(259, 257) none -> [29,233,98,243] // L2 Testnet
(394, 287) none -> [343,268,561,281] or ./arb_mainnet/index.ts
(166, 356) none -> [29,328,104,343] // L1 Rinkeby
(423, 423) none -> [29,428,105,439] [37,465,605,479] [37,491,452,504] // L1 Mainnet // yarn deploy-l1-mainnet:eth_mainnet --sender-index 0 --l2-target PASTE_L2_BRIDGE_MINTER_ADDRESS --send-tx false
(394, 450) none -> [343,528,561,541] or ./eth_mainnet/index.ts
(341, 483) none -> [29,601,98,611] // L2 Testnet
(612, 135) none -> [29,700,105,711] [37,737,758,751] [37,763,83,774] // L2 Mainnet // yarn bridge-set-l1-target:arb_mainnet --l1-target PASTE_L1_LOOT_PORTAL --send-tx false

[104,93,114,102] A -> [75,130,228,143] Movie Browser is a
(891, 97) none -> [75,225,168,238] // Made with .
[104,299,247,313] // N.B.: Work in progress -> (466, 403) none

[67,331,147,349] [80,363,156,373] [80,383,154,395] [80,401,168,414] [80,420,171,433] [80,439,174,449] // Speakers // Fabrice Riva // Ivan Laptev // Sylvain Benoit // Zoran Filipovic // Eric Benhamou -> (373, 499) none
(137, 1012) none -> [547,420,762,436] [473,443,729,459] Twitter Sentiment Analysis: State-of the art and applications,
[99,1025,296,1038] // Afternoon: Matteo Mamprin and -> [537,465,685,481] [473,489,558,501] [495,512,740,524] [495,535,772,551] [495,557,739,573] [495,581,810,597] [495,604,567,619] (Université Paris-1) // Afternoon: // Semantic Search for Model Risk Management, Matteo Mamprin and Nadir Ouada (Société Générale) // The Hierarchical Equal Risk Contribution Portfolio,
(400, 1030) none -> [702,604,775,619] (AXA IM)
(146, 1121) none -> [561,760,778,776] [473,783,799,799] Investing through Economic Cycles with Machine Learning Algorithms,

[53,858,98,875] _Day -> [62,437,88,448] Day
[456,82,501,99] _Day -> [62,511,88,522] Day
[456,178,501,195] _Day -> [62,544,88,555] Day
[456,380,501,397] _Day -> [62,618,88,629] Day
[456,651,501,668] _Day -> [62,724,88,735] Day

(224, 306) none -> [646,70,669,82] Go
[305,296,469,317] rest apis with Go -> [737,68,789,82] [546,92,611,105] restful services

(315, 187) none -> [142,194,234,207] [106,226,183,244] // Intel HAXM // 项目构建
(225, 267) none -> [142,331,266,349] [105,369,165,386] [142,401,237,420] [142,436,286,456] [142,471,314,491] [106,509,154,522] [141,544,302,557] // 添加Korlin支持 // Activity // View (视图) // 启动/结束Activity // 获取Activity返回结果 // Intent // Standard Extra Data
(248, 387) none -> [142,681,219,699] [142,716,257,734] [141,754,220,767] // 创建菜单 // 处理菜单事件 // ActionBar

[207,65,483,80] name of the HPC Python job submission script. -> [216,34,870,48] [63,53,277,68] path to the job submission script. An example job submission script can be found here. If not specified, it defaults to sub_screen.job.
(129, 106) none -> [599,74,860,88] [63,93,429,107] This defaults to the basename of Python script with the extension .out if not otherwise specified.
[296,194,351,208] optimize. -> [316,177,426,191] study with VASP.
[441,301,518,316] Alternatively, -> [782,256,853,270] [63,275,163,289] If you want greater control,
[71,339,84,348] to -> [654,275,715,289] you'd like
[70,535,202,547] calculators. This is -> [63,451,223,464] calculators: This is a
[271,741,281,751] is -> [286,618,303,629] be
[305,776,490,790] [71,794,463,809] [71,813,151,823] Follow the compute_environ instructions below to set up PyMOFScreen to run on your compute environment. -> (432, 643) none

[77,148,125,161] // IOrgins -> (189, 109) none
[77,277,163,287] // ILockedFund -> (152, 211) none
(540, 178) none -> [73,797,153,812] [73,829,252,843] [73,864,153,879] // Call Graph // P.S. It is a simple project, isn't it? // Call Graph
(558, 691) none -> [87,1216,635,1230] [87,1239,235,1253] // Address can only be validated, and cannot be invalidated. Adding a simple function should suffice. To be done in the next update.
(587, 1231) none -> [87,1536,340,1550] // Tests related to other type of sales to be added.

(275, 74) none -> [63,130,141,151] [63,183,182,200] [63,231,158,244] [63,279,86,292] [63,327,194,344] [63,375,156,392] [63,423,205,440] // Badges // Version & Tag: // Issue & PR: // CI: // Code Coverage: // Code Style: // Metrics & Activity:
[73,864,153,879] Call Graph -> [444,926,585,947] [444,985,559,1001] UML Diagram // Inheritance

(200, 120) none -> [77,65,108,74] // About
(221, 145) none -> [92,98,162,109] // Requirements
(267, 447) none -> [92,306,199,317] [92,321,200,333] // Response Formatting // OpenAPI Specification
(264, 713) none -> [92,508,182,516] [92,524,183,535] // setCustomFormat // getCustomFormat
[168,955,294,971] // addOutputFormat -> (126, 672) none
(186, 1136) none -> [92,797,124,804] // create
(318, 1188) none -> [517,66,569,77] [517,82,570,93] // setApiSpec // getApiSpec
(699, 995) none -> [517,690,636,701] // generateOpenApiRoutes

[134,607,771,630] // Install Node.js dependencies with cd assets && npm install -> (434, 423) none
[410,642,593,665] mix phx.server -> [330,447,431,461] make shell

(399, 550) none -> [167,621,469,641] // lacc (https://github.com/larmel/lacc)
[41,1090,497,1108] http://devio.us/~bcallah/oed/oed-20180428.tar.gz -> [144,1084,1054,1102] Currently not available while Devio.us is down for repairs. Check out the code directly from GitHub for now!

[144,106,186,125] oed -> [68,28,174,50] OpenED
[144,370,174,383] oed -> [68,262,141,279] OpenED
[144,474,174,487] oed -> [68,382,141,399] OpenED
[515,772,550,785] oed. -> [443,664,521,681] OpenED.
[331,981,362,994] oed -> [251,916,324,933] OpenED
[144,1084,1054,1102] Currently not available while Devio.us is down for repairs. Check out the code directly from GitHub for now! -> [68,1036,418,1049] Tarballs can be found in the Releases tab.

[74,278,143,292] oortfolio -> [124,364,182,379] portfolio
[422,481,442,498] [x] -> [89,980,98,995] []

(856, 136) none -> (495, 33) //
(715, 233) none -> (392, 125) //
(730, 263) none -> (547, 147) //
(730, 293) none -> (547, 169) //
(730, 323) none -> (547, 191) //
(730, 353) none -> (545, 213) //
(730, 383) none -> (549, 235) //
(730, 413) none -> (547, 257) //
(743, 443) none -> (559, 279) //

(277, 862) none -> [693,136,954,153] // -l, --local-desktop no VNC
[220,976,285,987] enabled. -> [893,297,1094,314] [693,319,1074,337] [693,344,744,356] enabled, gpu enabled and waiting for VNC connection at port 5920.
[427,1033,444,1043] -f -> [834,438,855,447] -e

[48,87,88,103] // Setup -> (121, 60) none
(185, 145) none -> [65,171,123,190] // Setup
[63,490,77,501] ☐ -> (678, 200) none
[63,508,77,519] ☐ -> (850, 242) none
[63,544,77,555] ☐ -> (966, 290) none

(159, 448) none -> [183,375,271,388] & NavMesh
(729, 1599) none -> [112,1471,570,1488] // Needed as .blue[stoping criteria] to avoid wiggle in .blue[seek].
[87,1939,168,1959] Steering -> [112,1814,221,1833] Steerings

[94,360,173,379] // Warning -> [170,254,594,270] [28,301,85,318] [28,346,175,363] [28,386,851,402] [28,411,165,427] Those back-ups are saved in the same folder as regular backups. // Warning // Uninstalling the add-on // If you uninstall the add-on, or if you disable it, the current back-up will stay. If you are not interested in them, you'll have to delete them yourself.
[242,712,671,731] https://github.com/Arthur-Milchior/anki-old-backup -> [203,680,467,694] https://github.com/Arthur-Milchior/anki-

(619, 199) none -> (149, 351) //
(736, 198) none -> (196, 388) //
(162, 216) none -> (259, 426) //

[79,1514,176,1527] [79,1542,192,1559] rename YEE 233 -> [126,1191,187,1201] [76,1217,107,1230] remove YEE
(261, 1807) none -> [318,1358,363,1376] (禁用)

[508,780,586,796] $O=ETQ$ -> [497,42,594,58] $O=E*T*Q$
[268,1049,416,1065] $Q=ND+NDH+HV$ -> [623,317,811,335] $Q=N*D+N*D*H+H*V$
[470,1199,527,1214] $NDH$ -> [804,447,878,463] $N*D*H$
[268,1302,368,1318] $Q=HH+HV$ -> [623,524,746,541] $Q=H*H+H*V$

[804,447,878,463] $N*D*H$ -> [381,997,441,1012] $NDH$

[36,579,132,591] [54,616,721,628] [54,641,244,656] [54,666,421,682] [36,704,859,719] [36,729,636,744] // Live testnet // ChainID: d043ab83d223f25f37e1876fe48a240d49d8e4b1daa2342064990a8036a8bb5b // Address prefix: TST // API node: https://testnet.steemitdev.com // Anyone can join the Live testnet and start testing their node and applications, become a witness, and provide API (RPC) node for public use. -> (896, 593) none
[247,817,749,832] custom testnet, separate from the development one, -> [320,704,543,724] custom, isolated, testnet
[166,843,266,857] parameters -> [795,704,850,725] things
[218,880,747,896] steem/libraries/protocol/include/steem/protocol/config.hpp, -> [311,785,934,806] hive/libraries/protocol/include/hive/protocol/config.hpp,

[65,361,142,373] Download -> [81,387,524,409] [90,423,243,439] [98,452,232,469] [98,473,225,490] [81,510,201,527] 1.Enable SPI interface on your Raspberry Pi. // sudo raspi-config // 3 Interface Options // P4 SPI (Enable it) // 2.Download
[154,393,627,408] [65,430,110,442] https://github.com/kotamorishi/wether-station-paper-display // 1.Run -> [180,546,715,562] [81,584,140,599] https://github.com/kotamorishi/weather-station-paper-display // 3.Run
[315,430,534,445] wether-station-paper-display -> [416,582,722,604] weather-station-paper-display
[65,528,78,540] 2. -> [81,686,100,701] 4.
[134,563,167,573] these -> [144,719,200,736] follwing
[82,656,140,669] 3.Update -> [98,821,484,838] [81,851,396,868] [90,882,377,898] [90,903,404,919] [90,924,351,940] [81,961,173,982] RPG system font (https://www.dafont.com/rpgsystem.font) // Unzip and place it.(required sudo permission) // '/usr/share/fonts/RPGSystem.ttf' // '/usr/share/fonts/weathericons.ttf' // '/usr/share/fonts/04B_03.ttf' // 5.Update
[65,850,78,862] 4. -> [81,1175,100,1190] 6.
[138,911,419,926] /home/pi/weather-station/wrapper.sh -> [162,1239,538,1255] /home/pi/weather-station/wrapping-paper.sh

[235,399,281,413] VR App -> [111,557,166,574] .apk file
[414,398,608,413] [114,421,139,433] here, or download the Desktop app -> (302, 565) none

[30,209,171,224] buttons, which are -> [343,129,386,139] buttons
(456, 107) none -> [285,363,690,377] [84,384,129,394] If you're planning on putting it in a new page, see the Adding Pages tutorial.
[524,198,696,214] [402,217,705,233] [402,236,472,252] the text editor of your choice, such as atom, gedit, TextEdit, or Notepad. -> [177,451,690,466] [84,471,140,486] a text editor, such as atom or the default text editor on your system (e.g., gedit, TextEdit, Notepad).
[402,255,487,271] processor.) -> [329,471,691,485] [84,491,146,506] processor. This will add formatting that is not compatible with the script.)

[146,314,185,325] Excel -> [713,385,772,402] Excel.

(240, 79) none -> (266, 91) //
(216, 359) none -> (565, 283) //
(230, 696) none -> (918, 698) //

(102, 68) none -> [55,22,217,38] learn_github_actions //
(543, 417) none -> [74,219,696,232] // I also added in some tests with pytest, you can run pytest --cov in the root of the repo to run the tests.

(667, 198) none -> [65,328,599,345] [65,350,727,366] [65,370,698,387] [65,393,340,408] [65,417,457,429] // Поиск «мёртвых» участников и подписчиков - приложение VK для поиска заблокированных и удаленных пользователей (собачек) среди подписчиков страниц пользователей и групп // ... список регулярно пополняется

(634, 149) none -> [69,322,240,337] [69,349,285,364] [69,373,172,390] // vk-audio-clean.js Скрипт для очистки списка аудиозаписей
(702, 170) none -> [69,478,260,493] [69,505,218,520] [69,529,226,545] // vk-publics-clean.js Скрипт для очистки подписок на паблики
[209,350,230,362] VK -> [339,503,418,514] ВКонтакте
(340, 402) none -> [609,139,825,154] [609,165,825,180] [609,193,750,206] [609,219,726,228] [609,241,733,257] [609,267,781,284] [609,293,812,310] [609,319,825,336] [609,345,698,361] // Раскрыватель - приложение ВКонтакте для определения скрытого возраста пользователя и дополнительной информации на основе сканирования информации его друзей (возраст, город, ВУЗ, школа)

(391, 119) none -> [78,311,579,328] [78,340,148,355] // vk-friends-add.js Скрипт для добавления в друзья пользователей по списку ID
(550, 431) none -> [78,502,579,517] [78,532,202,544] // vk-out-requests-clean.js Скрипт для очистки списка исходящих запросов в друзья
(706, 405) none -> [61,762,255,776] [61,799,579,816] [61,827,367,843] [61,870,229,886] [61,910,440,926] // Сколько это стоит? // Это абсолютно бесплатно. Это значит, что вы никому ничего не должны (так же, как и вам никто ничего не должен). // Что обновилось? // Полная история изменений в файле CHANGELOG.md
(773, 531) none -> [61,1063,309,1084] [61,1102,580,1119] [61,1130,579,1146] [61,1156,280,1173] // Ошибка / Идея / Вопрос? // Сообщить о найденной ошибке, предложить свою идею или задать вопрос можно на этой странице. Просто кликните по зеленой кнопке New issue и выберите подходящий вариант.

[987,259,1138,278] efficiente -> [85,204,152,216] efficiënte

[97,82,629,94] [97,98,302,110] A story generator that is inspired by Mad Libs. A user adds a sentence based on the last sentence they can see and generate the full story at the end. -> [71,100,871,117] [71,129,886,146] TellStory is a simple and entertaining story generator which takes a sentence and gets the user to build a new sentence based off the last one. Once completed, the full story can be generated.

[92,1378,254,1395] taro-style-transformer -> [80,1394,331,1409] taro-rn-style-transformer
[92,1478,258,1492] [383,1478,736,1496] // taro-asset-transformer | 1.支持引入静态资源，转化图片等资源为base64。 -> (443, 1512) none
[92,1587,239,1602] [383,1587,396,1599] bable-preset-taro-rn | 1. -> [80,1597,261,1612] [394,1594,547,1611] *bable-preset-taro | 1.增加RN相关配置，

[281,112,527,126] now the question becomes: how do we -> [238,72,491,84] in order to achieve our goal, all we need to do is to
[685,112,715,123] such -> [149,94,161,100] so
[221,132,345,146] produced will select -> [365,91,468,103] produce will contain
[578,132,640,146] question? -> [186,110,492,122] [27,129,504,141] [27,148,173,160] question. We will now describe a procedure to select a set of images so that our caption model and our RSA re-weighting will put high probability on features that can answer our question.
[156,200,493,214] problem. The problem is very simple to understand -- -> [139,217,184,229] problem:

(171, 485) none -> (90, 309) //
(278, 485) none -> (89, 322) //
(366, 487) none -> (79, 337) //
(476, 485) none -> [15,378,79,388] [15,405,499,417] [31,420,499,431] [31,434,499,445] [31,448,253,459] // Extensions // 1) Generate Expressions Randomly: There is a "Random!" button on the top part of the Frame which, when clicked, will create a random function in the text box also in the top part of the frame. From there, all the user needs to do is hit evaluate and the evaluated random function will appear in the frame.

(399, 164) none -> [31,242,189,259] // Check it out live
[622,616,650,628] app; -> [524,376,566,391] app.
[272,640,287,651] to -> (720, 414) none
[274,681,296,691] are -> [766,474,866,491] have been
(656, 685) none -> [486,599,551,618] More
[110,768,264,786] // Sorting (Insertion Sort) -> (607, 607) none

______

## [WHAT THE EXERCISE ASKS]
Your answer should be one number: the count of lines in the records above that contain "Adding".

## [RESULT FOR THIS EXERCISE]
2